The folding pathway and rate coefficients of the folding of a knotted protein are calculated for a potential energy function with minimal energetic frustration. A kinetic transition network is constructed using the discrete path sampling approach, and the resulting potential energy surface is visualized by constructing disconnectivity graphs. Owing to topological constraints, the low-lying portion of the landscape consists of three distinct regions, corresponding to the native knotted state and to configurations where either the N- or C-terminus is not yet folded into the knot. The fastest folding pathways from denatured states exhibit early formation of the N-terminus portion of the knot and a rate-determining step where the C-terminus is incorporated.
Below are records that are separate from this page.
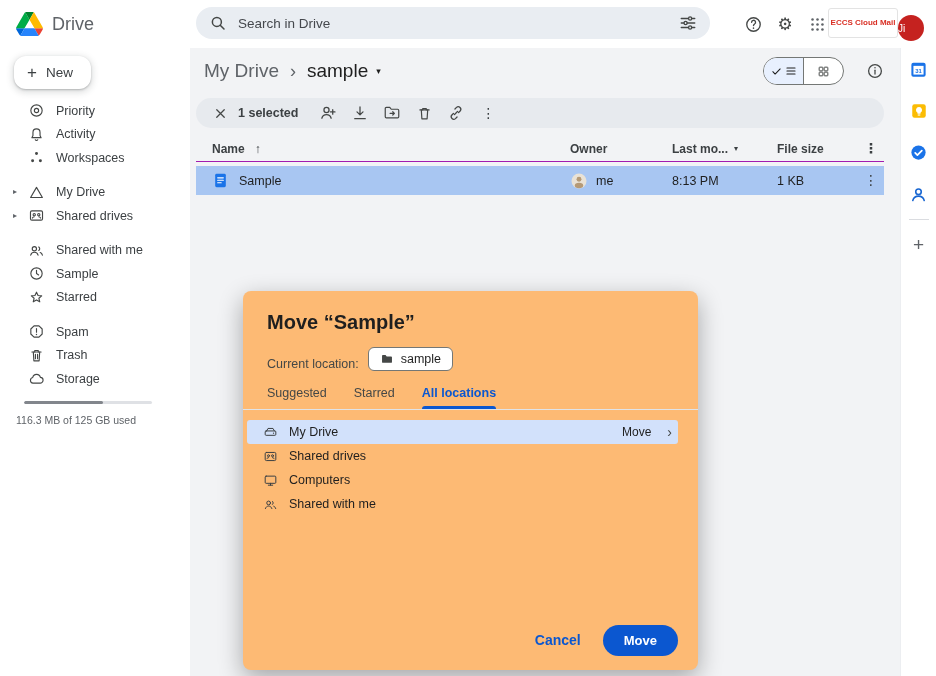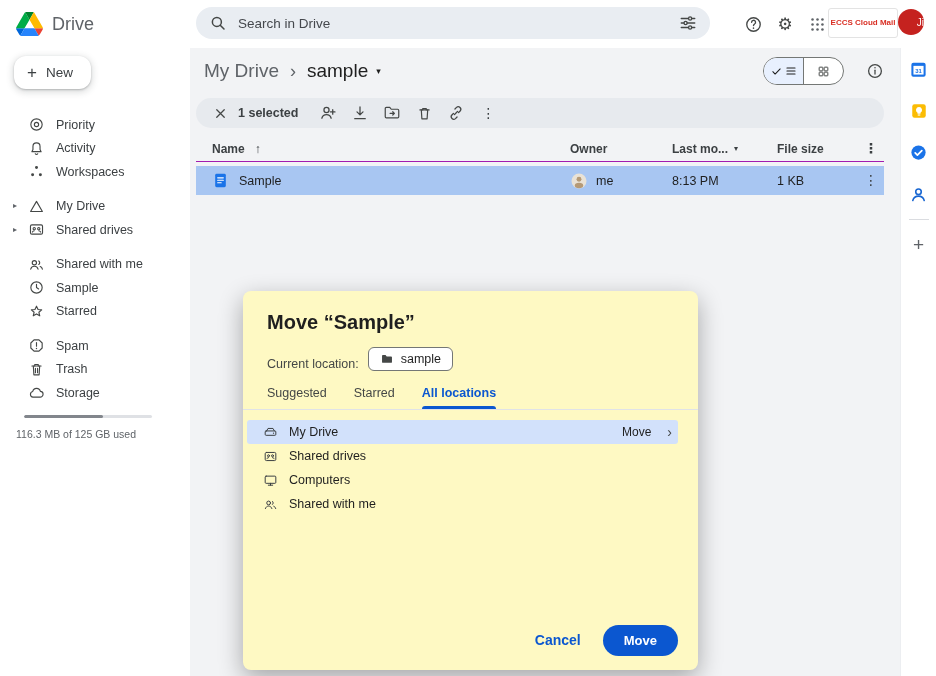--- a/index.html
+++ b/index.html
@@ -30,7 +30,7 @@
   .gear-glyph{font-size:17px;color:#444746;line-height:1}
   .badge{position:absolute;left:638px;top:8px;width:70px;height:30px;border:1px solid #e3e3e3;border-radius:3px;background:#fff;display:flex;align-items:center;justify-content:center;cursor:pointer}
   .badge-text{font-size:8px;font-weight:bold;color:#d93025;text-align:center;line-height:1.2}
-  .avatar{position:absolute;left:708px;top:9px;width:26px;height:26px;border-radius:50%;background:#c5221f;color:#fff;font-size:10px;display:flex;align-items:center;justify-content:flex-end;cursor:pointer}
+  .avatar{position:absolute;left:708px;top:15px;width:26px;height:26px;border-radius:50%;background:#c5221f;color:#fff;font-size:10px;display:flex;align-items:center;justify-content:flex-start;cursor:pointer}
 
   
   .content{position:absolute;left:190px;top:48px;right:36px;bottom:0;background:#f2f3f5;z-index:1}

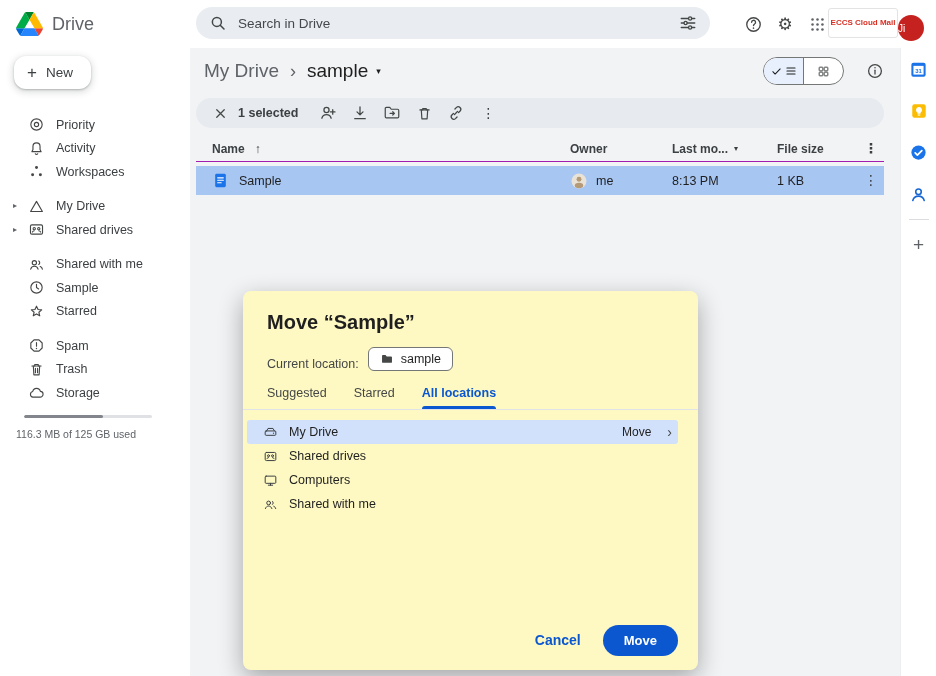--- a/index.html
+++ b/index.html
@@ -13,7 +13,7 @@
   .logo-text{font-size:18px;color:#5f6368}
   .new-btn{margin:18px 0 0 14px;display:inline-flex;align-items:center;gap:9px;background:#fff;border:none;border-radius:12px;height:33px;padding:0 18px 0 13px;font-size:13.5px;color:#3c4043;box-shadow:0 1px 2px rgba(60,64,67,.3),0 2px 6px 2px rgba(60,64,67,.15);cursor:pointer;font-family:inherit}
   .plus-glyph{font-size:17px;line-height:1;color:#3c4043}
-  .nav{margin-top:24px}
+  .nav{margin-top:10px}
   .nav-item{position:relative;display:flex;align-items:center;height:23.5px;padding-left:28px;gap:11px;font-size:12.5px;color:#3c4043;cursor:pointer}
   .nav-item .caret{position:absolute;left:13px;top:50%;transform:translateY(-52%);font-size:8px;color:#5f6368}
   .nav-gap{height:11px}

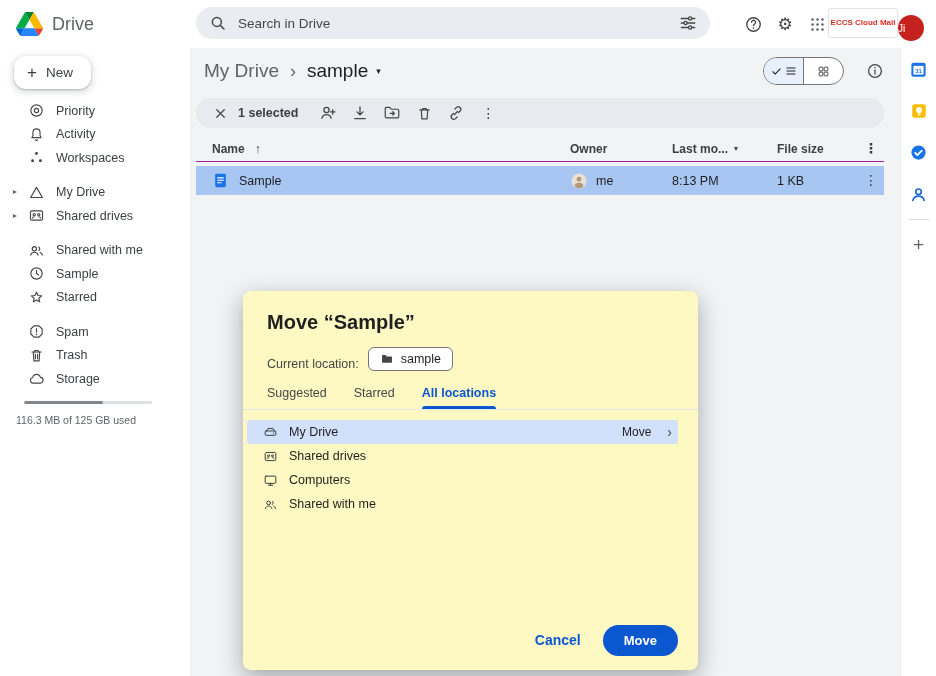--- a/index.html
+++ b/index.html
@@ -69,7 +69,7 @@
   .rb-plus{font-size:19px;color:#5f6368;cursor:pointer;line-height:1}
 
   
-  .dialog{position:absolute;left:243px;top:291px;width:455px;height:379px;background:#fef9c3;border-radius:8px;box-shadow:0 8px 24px rgba(0,0,0,.32);z-index:30}
+  .dialog{position:absolute;left:243px;top:291px;width:455px;height:379px;background:#fdba74;border-radius:8px;box-shadow:0 8px 24px rgba(0,0,0,.32);z-index:30}
   .dlg-title{padding:20px 24px 0;font-size:20px;color:#1f1f1f}
   .dlg-loc{display:flex;align-items:flex-end;gap:9px;padding:13px 24px 0}
   .loc-label{font-size:12.5px;color:#444746}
The low-lying minima with the N-terminus knotted and the C-terminus free therefore constitute an off-pathway intermediate for this model. The insertion of both the N- and C-termini into the knot occur late in the folding process, creating large energy barriers that are the rate limiting steps in the folding process. When compared to other protein folding proteins of a similar length, this system folds over six orders of magnitude more slowly.